→ **DIRECTIONS FOR THIS TASK**
Below is a set of entries. Reproduce exactly the lines from the one containing "[59,751,212,769] estas fechas: 29" through the end, both included.

DATA RECORDS START

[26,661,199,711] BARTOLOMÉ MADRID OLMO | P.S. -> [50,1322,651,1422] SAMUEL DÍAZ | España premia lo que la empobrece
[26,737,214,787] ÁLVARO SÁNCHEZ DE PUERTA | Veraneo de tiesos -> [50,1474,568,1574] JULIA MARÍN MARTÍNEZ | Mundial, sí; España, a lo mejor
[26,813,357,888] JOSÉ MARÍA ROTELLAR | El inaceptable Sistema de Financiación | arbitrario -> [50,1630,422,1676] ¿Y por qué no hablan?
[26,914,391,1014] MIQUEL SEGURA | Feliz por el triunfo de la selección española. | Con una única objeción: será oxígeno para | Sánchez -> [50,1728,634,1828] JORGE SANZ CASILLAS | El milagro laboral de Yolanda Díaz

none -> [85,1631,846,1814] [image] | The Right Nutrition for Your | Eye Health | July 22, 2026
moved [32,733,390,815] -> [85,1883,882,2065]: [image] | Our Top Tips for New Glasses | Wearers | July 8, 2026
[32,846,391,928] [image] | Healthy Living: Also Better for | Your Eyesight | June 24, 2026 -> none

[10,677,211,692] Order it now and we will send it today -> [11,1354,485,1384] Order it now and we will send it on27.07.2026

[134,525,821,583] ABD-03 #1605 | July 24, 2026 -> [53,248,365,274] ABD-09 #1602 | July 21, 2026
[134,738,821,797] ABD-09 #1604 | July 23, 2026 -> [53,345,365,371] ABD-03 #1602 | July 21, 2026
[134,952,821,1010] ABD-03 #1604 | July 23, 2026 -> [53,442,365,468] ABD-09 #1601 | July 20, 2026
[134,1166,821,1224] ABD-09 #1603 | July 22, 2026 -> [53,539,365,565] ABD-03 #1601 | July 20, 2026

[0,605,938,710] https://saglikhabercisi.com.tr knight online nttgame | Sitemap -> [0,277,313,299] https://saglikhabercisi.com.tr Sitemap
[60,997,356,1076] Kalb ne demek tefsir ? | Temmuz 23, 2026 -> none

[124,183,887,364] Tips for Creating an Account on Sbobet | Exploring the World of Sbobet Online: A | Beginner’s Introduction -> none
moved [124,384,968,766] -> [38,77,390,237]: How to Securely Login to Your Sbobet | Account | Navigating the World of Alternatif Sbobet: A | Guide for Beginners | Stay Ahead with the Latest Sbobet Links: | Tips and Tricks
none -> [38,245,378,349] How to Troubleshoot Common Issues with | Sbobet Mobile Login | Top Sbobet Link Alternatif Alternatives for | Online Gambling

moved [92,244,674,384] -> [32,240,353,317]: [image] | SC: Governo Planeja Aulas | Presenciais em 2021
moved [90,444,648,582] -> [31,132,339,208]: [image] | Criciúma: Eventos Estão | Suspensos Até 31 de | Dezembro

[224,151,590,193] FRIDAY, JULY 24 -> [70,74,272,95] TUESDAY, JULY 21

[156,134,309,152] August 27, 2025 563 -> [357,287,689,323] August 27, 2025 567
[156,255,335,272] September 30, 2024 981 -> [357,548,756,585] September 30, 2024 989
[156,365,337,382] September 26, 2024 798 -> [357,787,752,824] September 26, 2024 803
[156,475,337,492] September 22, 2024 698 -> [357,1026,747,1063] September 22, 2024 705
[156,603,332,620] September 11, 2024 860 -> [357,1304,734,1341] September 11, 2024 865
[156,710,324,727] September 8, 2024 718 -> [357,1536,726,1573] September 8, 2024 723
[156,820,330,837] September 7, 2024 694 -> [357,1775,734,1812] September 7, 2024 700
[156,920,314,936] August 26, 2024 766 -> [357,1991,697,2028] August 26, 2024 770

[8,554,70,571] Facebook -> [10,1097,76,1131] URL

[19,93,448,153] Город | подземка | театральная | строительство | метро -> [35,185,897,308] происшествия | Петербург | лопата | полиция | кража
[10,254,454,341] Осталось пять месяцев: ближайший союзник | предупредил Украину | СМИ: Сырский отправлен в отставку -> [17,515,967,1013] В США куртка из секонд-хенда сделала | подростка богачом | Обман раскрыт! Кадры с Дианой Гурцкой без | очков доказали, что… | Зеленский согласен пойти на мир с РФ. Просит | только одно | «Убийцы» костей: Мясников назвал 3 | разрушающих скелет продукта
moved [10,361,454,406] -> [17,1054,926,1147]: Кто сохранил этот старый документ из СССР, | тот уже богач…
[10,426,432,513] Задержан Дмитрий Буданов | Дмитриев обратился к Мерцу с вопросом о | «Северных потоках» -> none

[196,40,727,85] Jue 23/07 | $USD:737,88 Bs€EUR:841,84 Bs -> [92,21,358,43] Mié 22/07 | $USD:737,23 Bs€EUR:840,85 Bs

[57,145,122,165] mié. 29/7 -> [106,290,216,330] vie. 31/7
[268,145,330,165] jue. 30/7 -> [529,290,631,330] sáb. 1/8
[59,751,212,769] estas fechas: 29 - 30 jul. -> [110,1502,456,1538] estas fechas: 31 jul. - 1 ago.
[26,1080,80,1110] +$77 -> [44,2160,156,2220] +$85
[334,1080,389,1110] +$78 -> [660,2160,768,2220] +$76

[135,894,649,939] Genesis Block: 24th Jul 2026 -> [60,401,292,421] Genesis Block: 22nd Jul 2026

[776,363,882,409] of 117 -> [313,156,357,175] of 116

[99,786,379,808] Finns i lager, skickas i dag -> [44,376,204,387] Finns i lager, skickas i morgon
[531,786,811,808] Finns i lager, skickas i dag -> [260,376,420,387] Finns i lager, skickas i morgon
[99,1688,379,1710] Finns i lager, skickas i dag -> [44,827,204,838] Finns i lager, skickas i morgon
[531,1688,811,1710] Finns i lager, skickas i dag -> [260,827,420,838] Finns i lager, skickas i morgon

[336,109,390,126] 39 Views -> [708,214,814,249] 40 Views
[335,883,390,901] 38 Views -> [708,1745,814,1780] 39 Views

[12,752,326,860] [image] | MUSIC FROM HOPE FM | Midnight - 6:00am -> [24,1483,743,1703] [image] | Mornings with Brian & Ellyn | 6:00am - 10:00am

DATA RECORDS END

→ **SOLUTION FOR THIS PROBLEM**
[59,751,212,769] estas fechas: 29 - 30 jul. -> [110,1502,456,1538] estas fechas: 31 jul. - 1 ago.
[26,1080,80,1110] +$77 -> [44,2160,156,2220] +$85
[334,1080,389,1110] +$78 -> [660,2160,768,2220] +$76

[135,894,649,939] Genesis Block: 24th Jul 2026 -> [60,401,292,421] Genesis Block: 22nd Jul 2026

[776,363,882,409] of 117 -> [313,156,357,175] of 116

[99,786,379,808] Finns i lager, skickas i dag -> [44,376,204,387] Finns i lager, skickas i morgon
[531,786,811,808] Finns i lager, skickas i dag -> [260,376,420,387] Finns i lager, skickas i morgon
[99,1688,379,1710] Finns i lager, skickas i dag -> [44,827,204,838] Finns i lager, skickas i morgon
[531,1688,811,1710] Finns i lager, skickas i dag -> [260,827,420,838] Finns i lager, skickas i morgon

[336,109,390,126] 39 Views -> [708,214,814,249] 40 Views
[335,883,390,901] 38 Views -> [708,1745,814,1780] 39 Views

[12,752,326,860] [image] | MUSIC FROM HOPE FM | Midnight - 6:00am -> [24,1483,743,1703] [image] | Mornings with Brian & Ellyn | 6:00am - 10:00am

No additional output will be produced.